Final
- Champions: Zdeněk Kolář Gonçalo Oliveira
- Runners-up: Vladyslav Manafov Oleg Prihodko
- Score: 6–1, 7–6^{(7–4)}

Events
| Singles | men | women |
| Doubles | men | women |
- ← 2021 · Lisboa Belém Open · 2023 →

= 2022 Lisboa Belém Open – Men's doubles =

Jeevan Nedunchezhiyan and Purav Raja were the defending champions but only Nedunchezhiyan chose to defend his title, partnering Christopher Rungkat. Nedunchezhiyan lost in the semifinals to Vladyslav Manafov and Oleg Prihodko.
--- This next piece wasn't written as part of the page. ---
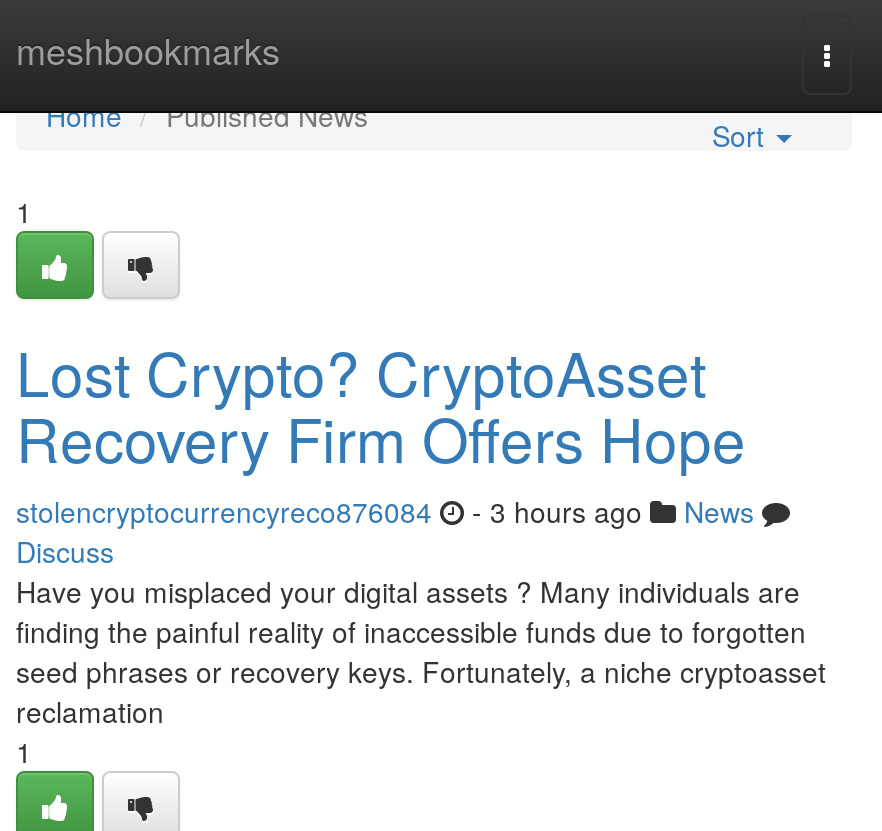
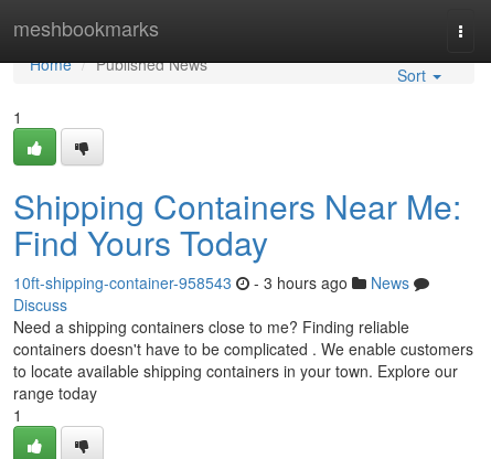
[16,329,746,531] Lost Crypto? CryptoAsset | Recovery Firm Offers Hope | stolencryptocurrencyreco876084 -> [13,182,461,293] Shipping Containers Near Me: | Find Yours Today | 10ft-shipping-container-958543
[16,571,826,731] Have you misplaced your digital assets ? Many individuals are | finding the painful reality of inaccessible funds due to forgotten | seed phrases or recovery keys. Fortunately, a niche cryptoasset | reclamation -> [13,316,473,404] Need a shipping containers close to me? Finding reliable | containers doesn't have to be complicated . We enable customers | to locate available shipping containers in your town. Explore our | range today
Zdeněk Kolář and Gonçalo Oliveira won the title after defeating Manafov and Prihodko 6–1, 7–6^{(7–4)} in the final.

==Seeds==

1. FRA Manuel Guinard / VEN Luis David Martínez (semifinals)
2. UKR Vladyslav Manafov / UKR Oleg Prihodko (final)
3. CZE Zdeněk Kolář / POR Gonçalo Oliveira (champions)
4. IND Jeevan Nedunchezhiyan / INA Christopher Rungkat (semifinals)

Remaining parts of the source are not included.